By accident, and I’m not just saying that. I started out collecting Victorian dioramas on eBay in the early 2000s, when they were dirt cheap. Typically, the seller was in England and in the process of cleaning out a dead relative’s house, and just wanted to get rid of them. Invariably, the cases would arrive with their glass fronts smashed, and I’d need to go in and do a little cleanup. In the process I figured out how they were put together, how the artists created the illusion of life. One day, I bought a loose dogfish that looked like a great white shark on eBay and decided I’d try my hand at making an underwater ocean scene, which I’d never come across. I found a wine crate outside my apartment in the Village, wired it up with leds, and here we are.

Who were some of the artists, visual or otherwise, who you drew inspiration from?

Paul Thek, Joseph Cornell and anyone else who ever thought of putting something intriguing in a box behind glass. But I only came to them later on. Damien Hirst, who cribbed from both of them, loomed large when I first started. It’s shocking how many ideas he’s had over the years. You think you’re on to something new until you discover he did it better thirty years ago.

Your work is described as Victorian, from an aesthetic point of view. But do you find in a postmodern world, those classifications are insufficient?

Maybe?
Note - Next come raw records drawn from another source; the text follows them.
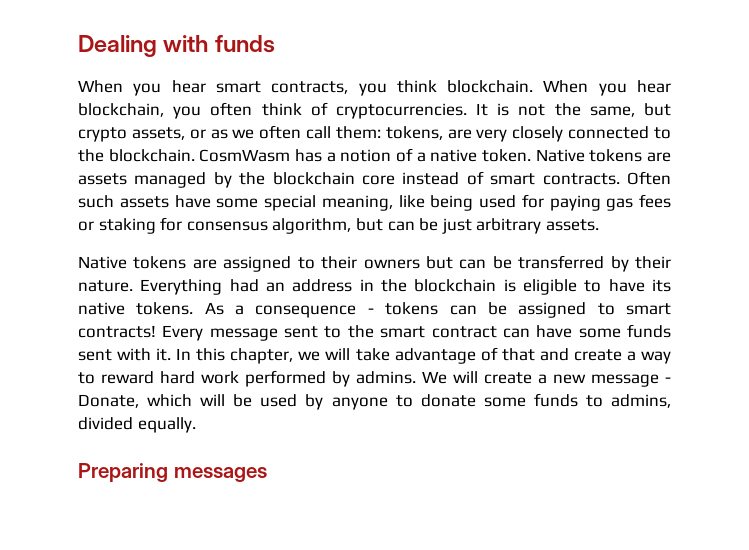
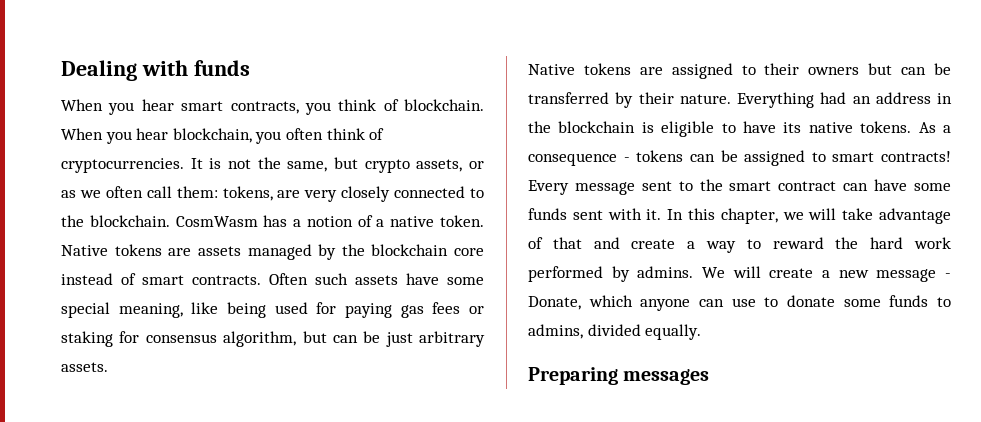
- When you hear smart contracts, you think blockchain.
+ When you hear smart contracts, you think of blockchain.
- In this chapter, we will take advantage of that and create a way to reward hard work performed by admins.
+ In this chapter, we will take advantage of that and create a way to reward the hard work performed by admins.
- We will create a new message - Donate, which will be used by anyone to donate some funds to admins, divided equally.
+ We will create a new message - Donate, which anyone can use to donate some funds to admins, divided equally.

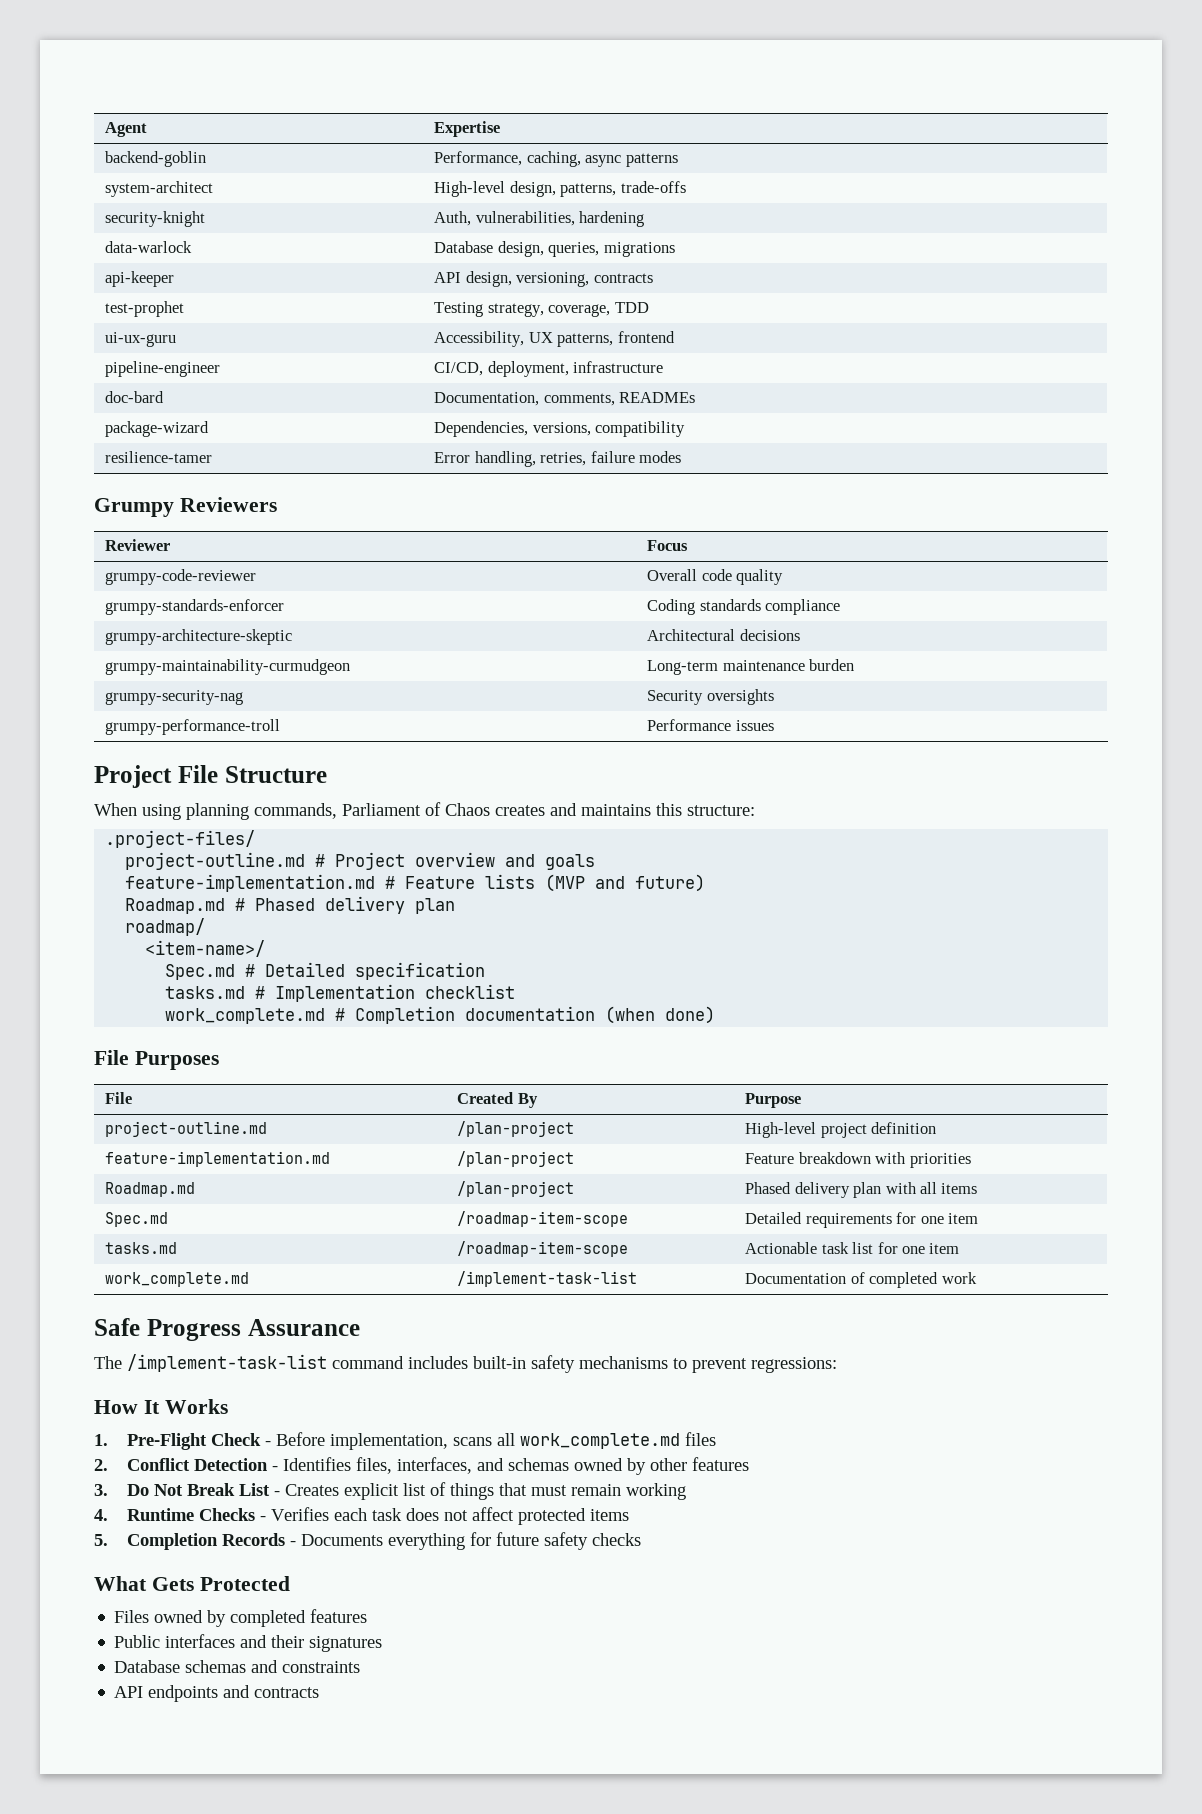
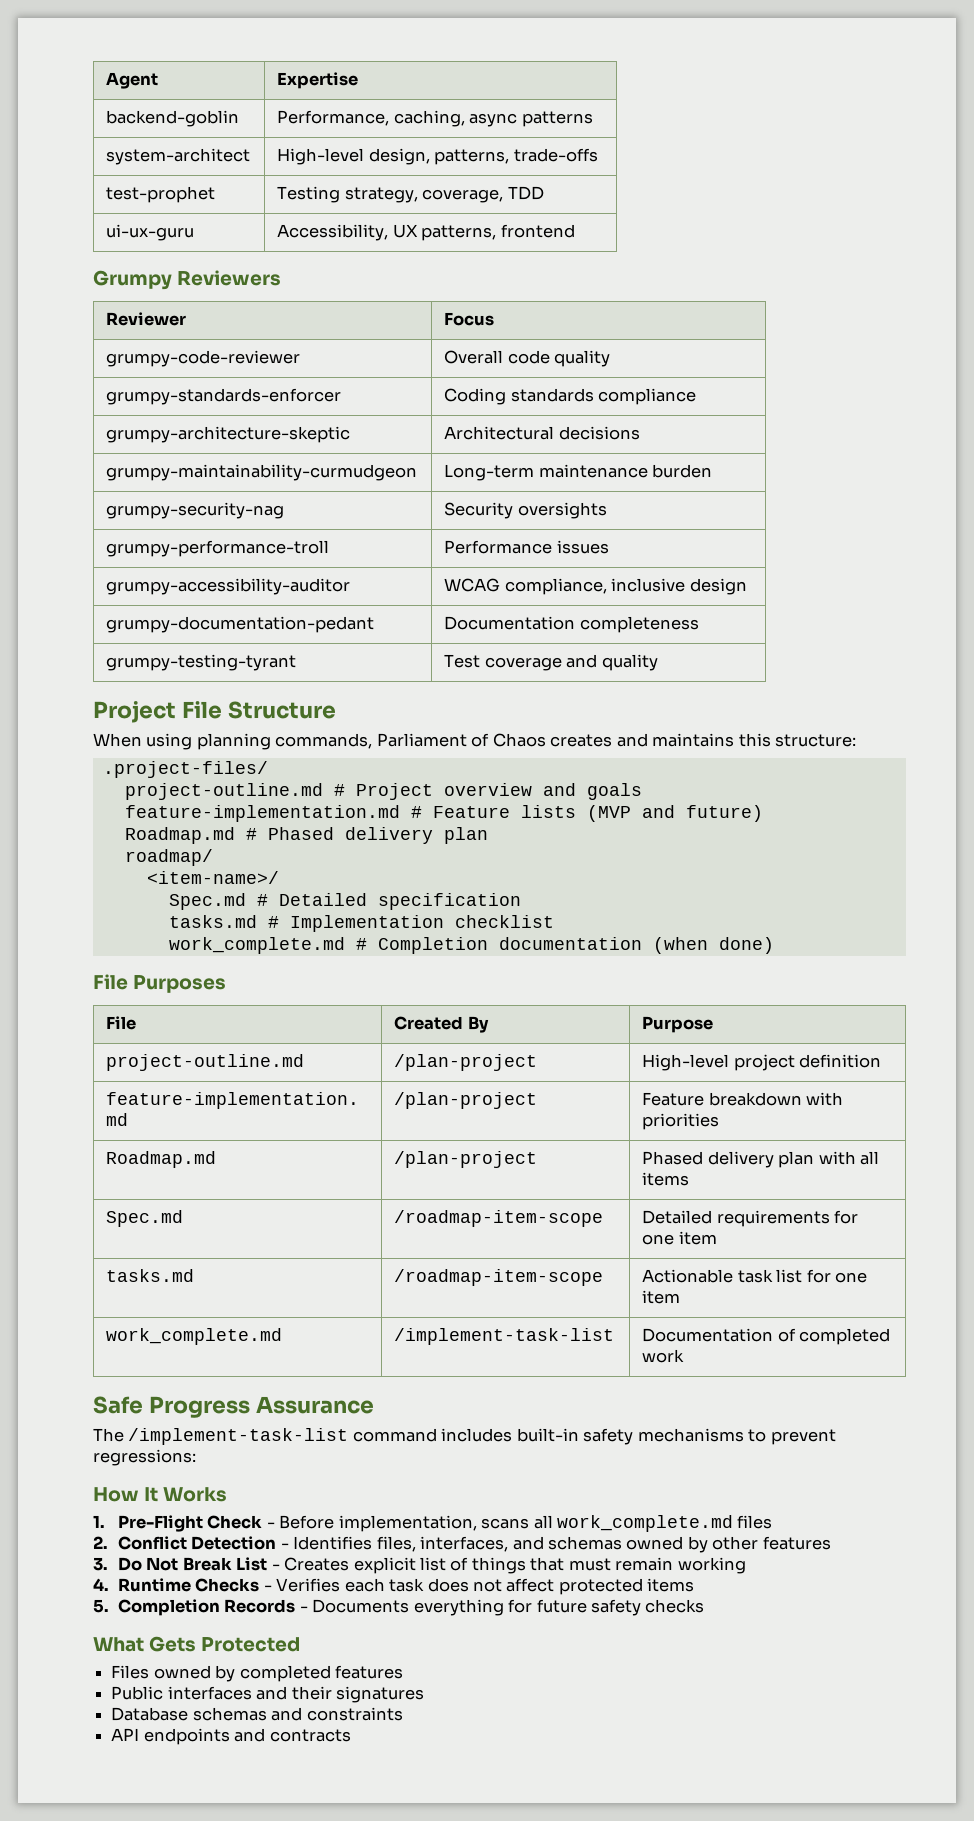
- security-knight | Auth, vulnerabilities, hardening
- data-warlock | Database design, queries, migrations
- api-keeper | API design, versioning, contracts
- pipeline-engineer | CI/CD, deployment, infrastructure
- doc-bard | Documentation, comments, READMEs
- package-wizard | Dependencies, versions, compatibility
- resilience-tamer | Error handling, retries, failure modes
+ grumpy-accessibility-auditor | WCAG compliance, inclusive design
+ grumpy-documentation-pedant | Documentation completeness
+ grumpy-testing-tyrant | Test coverage and quality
I’ll leave that to the experts.


Love Bird Egg Thief


Why do you think it is that around the turn of the Millennium the visual zeitgeist was so forward-looking – and yet now for the last decade or so, we’ve been reaching back to historical references? 

Sometimes I think we’re just running out of culture. The Ancient Greeks had the ground rules of beauty figured out – the golden ratio, and other laws – and there are only so many possible combinations of things that are pleasing to the human eye. Having run through them all over the past several thousand years, maybe the only place to go is ugly, like you see in streetwear…or to recontextualize existing references. If we’re stuck in a loop, I don’t think that it’s for lack of trying. 

How do you feel about all that taxidermy on the walls of hip restaurants?

I wish there was more of it! There’s a natural human response to seeing life depicted realistically. You can’t help but stop and stare. When it’s done right, there’s magic in it.

Looking at your work, I am reminded a bit of Alexis Rockman. Does your work also contain a cautionary element, about our current relationship with the natural world?

There’s certainly some of that. The natural world I’m depicting is chaotic and decadent and out of balance, with species interacting that would never cross paths unless something was fundamentally wrong. I try to capture the beauty and wonder in those precarious instants.

Birds and creatures of the sea show up a lot in your work. Is there something you find particularly fascinating about sea and sky?

Not to sound all hippie about it, but there really is nothing more beautiful than nature. It’s where all human art comes from. Whatever the shape, color, texture, or composition, nature has done it better. The more of it you see, the more obvious this becomes.

What are you currently working on

I’m currently on the hunt for a pre-1947 vintage stuffed stork…if you know anybody.